[Source information Boundary: Start]
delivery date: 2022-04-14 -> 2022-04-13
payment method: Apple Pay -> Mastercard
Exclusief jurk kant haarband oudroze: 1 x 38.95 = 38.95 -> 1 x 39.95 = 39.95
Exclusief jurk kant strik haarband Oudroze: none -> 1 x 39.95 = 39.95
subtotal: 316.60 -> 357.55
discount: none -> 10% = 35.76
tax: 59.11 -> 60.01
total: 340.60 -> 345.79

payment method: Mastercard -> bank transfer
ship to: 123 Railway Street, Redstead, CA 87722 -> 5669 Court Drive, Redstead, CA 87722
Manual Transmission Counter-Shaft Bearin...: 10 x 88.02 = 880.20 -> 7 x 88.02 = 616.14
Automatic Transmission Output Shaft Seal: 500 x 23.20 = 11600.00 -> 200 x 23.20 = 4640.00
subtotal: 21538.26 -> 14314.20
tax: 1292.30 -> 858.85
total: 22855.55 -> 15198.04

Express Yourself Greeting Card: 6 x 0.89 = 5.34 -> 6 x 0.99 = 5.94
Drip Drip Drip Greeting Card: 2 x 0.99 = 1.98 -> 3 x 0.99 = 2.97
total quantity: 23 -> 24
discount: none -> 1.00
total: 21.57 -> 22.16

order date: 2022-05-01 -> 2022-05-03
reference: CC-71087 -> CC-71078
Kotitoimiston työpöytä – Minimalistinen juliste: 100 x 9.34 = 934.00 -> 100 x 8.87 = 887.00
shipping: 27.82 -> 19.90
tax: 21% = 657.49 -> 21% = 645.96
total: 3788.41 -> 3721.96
[Source information Boundary: End]
Copy exactly the line containing "Drip Drip Drip" and each line after it through the end of the records above.

** Task answer **
Drip Drip Drip Greeting Card: 2 x 0.99 = 1.98 -> 3 x 0.99 = 2.97
total quantity: 23 -> 24
discount: none -> 1.00
total: 21.57 -> 22.16

order date: 2022-05-01 -> 2022-05-03
reference: CC-71087 -> CC-71078
Kotitoimiston työpöytä – Minimalistinen juliste: 100 x 9.34 = 934.00 -> 100 x 8.87 = 887.00
shipping: 27.82 -> 19.90
tax: 21% = 657.49 -> 21% = 645.96
total: 3788.41 -> 3721.96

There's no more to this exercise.